Des gélatines (filtres colorés pour les projecteurs de théâtre) flottent à la surface d’une piscine. Ici, le projecteur est le soleil et l’ombre de la gélatine, au fond de la piscine, miroite plus que son origine. L’une et l’autre, comme deux sœurs, semblent inséparables : monde d’en bas et monde d’en haut, image projetée et matière, palpable et impalpable.

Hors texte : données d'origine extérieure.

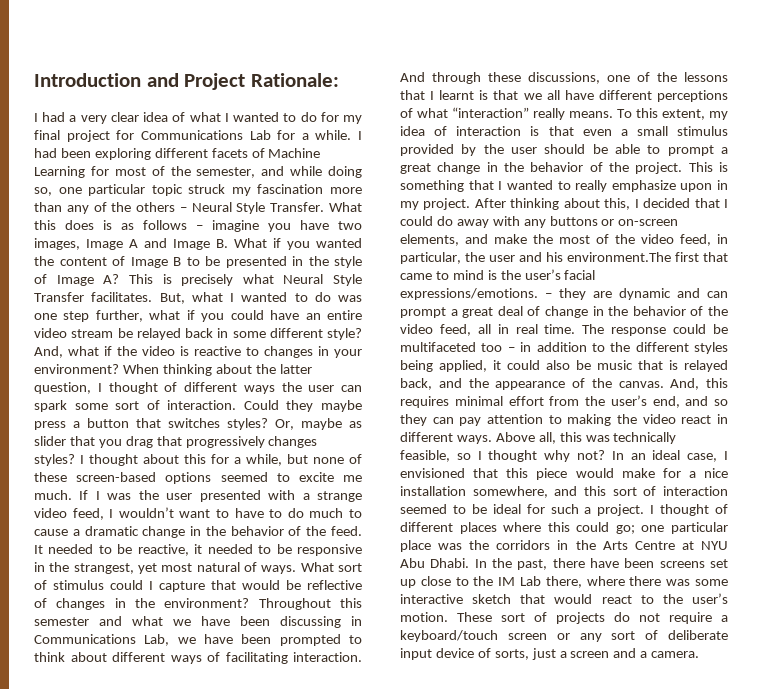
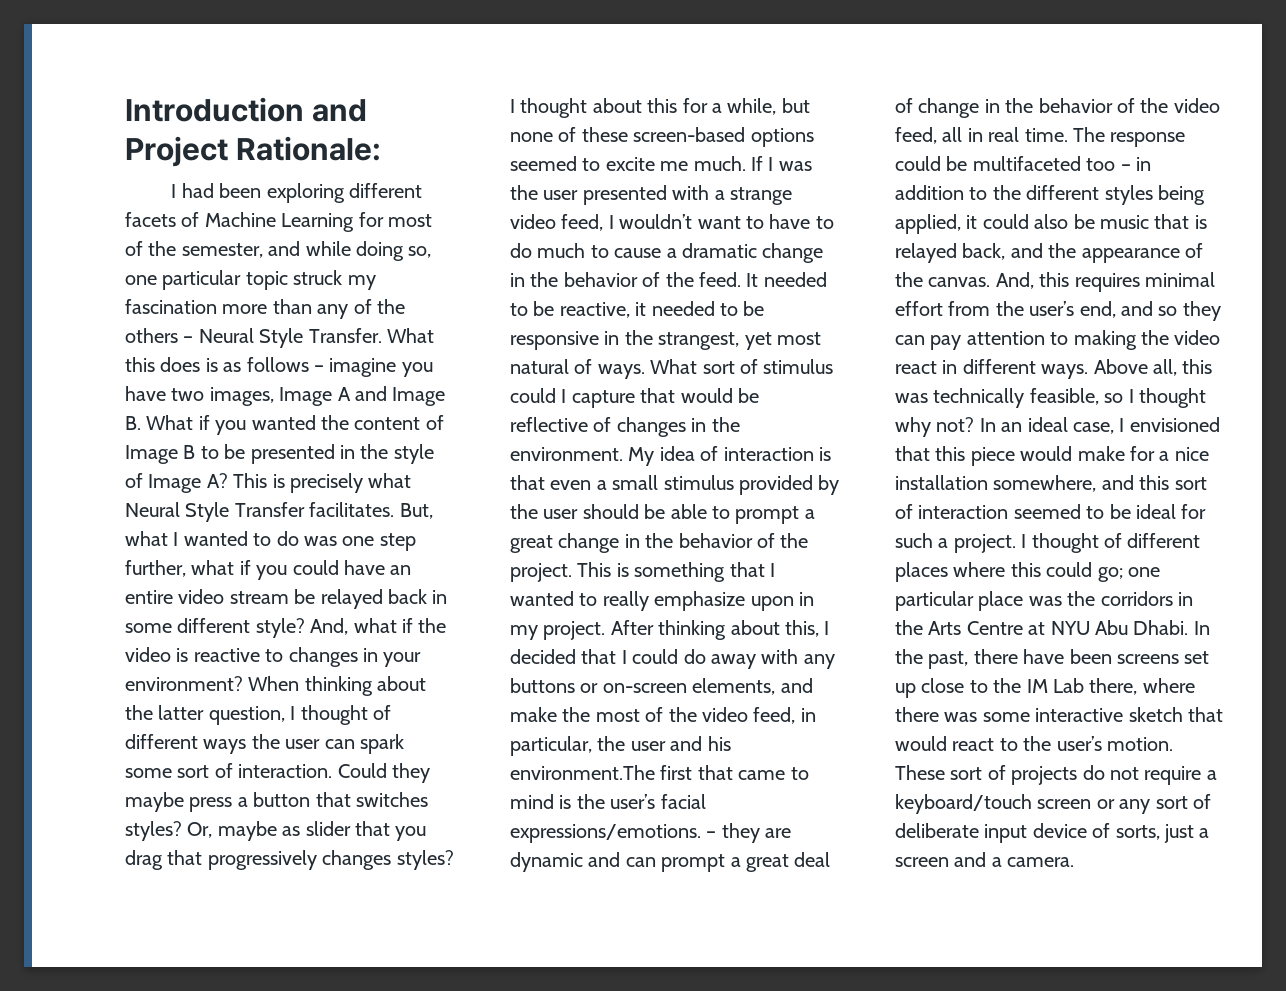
- I had a very clear idea of what I wanted to do for my final project for Communications Lab for a while. I had been exploring different facets of Machine Learning for most of the semester, and while doing so, one particular topic struck my fascination more than any of the others – Neural Style Transfer.
+ I had been exploring different facets of Machine Learning for most of the semester, and while doing so, one particular topic struck my fascination more than any of the others – Neural Style Transfer.
- What sort of stimulus could I capture that would be reflective of changes in the environment? Throughout this semester and what we have been discussing in Communications Lab, we have been prompted to think about different ways of facilitating interaction. And through these discussions, one of the lessons that I learnt is that we all have different perceptions of what “interaction” really means. To this extent, my idea of interaction is that even a small stimulus provided by the user should be able to prompt a great change in the behavior of the project.
+ What sort of stimulus could I capture that would be reflective of changes in the environment. My idea of interaction is that even a small stimulus provided by the user should be able to prompt a great change in the behavior of the project.

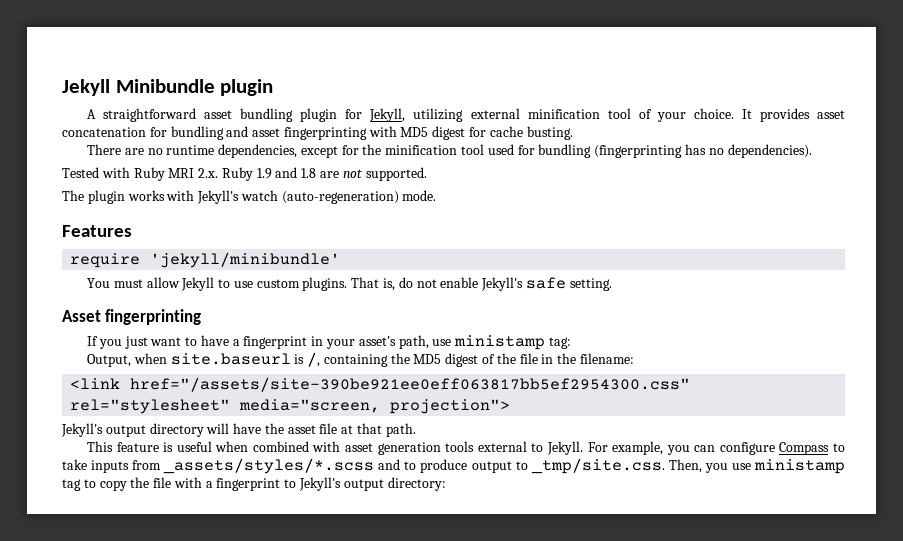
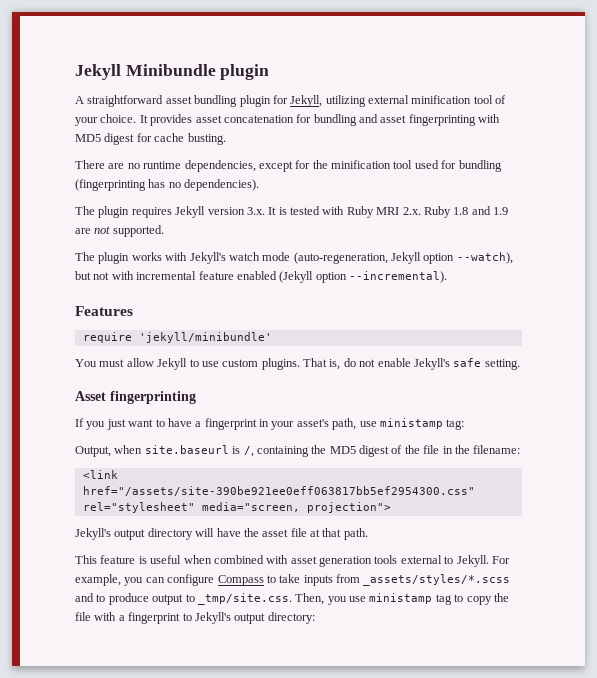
- Tested with Ruby MRI 2.x. Ruby 1.9 and 1.8 are not supported.
+ The plugin requires Jekyll version 3.x. It is tested with Ruby MRI 2.x. Ruby 1.8 and 1.9 are not supported.
- The plugin works with Jekyll's watch (auto-regeneration) mode.
+ The plugin works with Jekyll's watch mode (auto-regeneration, Jekyll option --watch), but not with incremental feature enabled (Jekyll option --incremental).

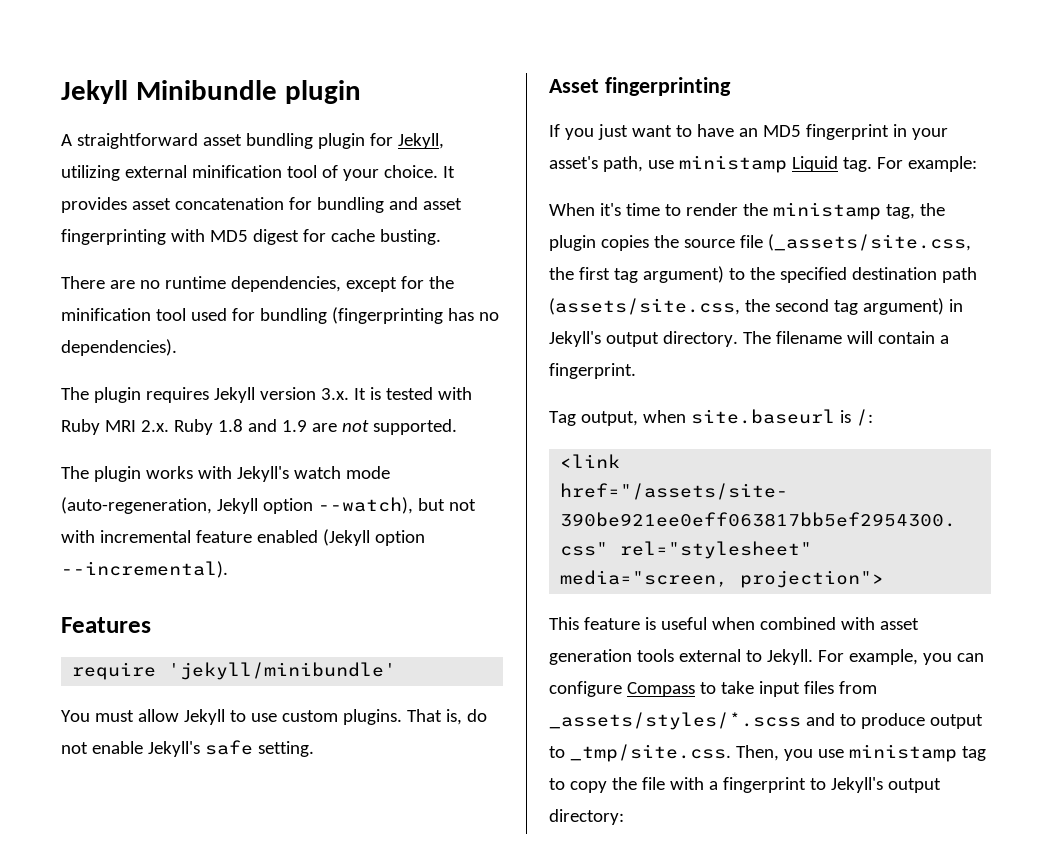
- If you just want to have a fingerprint in your asset's path, use ministamp tag:
- Output, when site.baseurl is /, containing the MD5 digest of the file in the filename:
+ If you just want to have an MD5 fingerprint in your asset's path, use ministamp Liquid tag. For example:
+ When it's time to render the ministamp tag, the plugin copies the source file (_assets/site.css, the first tag argument) to the specified destination path (assets/site.css, the second tag argument) in Jekyll's output directory. The filename will contain a fingerprint.
+ Tag output, when site.baseurl is /:
- Jekyll's output directory will have the asset file at that path.
- For example, you can configure Compass to take inputs from _assets/styles/*.scss and to produce output to _tmp/site.css. Then, you use ministamp tag to copy the file with a fingerprint to Jekyll's output directory:
+ For example, you can configure Compass to take input files from _assets/styles/*.scss and to produce output to _tmp/site.css. Then, you use ministamp tag to copy the file with a fingerprint to Jekyll's output directory:

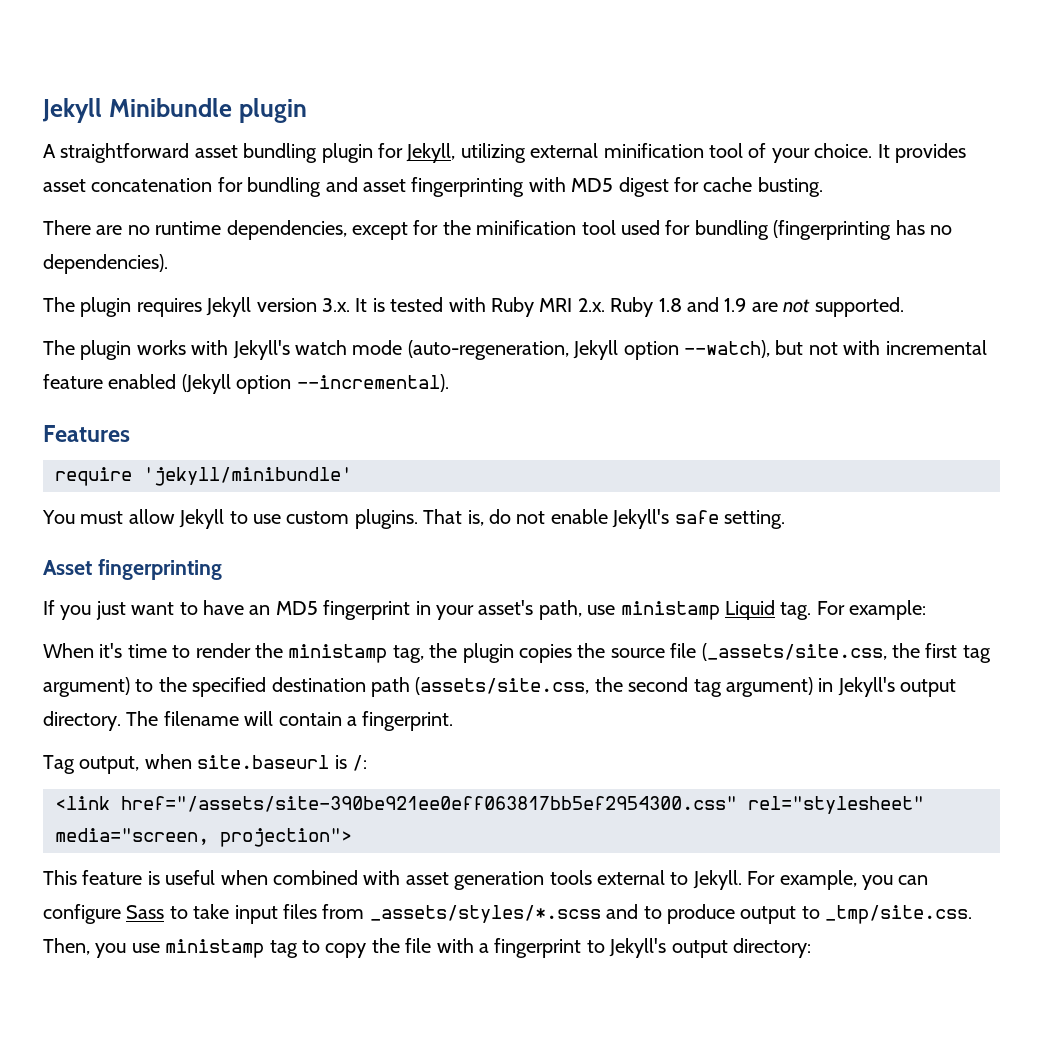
- For example, you can configure Compass to take input files from _assets/styles/*.scss and to produce output to _tmp/site.css. Then, you use ministamp tag to copy the file with a fingerprint to Jekyll's output directory:
+ For example, you can configure Sass to take input files from _assets/styles/*.scss and to produce output to _tmp/site.css. Then, you use ministamp tag to copy the file with a fingerprint to Jekyll's output directory:

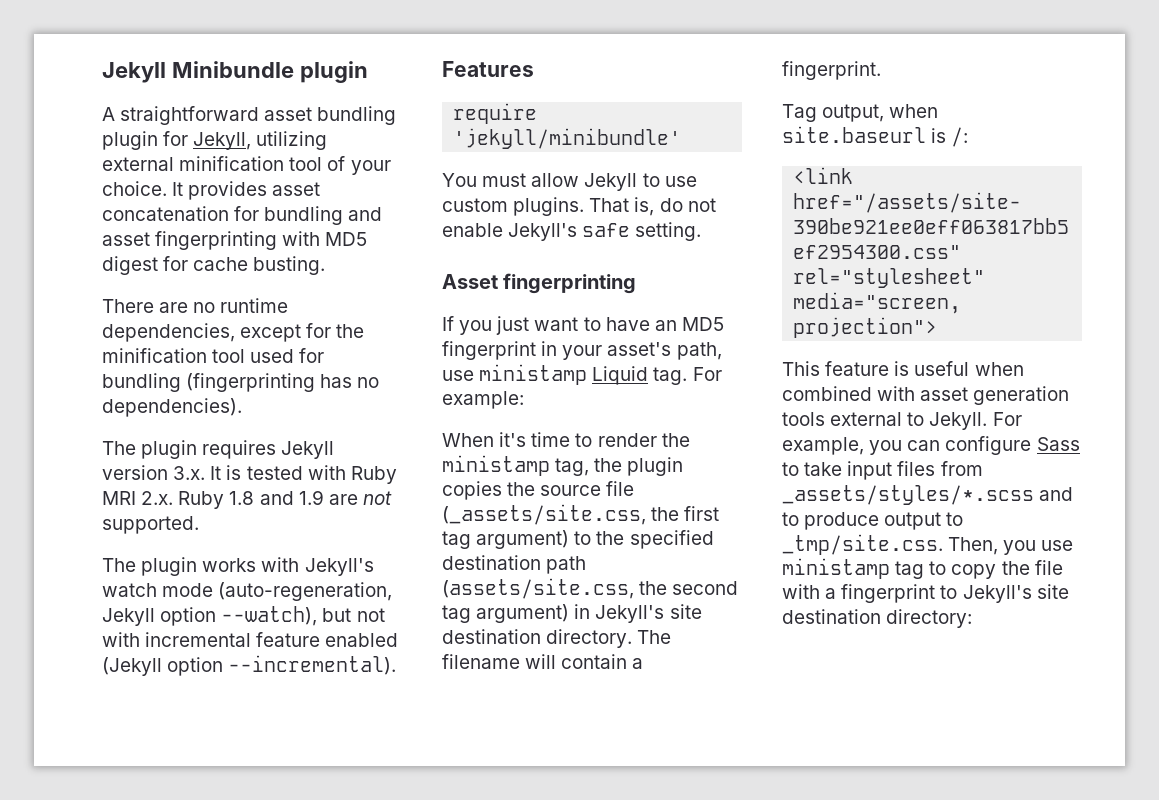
- When it's time to render the ministamp tag, the plugin copies the source file (_assets/site.css, the first tag argument) to the specified destination path (assets/site.css, the second tag argument) in Jekyll's output directory.
+ When it's time to render the ministamp tag, the plugin copies the source file (_assets/site.css, the first tag argument) to the specified destination path (assets/site.css, the second tag argument) in Jekyll's site destination directory.
- For example, you can configure Sass to take input files from _assets/styles/*.scss and to produce output to _tmp/site.css. Then, you use ministamp tag to copy the file with a fingerprint to Jekyll's output directory:
+ For example, you can configure Sass to take input files from _assets/styles/*.scss and to produce output to _tmp/site.css. Then, you use ministamp tag to copy the file with a fingerprint to Jekyll's site destination directory:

Une photographie sortie de la rivière, tel un tirage sorti du bac de révélateur, et une gélatine bleue révèlent le décor bucolique.

Les Bacchanales d’Alix Delmas figurent une insaisissable et silencieuse ronde nocturne à la lumière rasante des phares d’une voiture. Des jambes nues de géants évoluent dans un Far West imaginaire, sculpté, miniaturisé et posé sur l’herbe grasse. Comme quatre saisons, ces quatre photographies forment une variation chromatique, passant de la saturation des couleurs à l’état proche du noir et blanc.
Des projecteurs colorés fixés sur le capot d’une voiture morcellent le paysage nocturne qui défile. Ce road-movie pop auvergnat nous entraîne dans un voyage psychédélique.
Dans cette vidéo inspirée du cinéma muet, des ouvriers creusent un trou en pleine forêt. Mais que creusent-ils ? Une tombe, les fondations d’une maison… ?
Cette photographie est inspirée des gargouilles de la cathédrale de Reims qui, depuis l’incendie de 1914, sont affublées d’une langue de plomb fondu.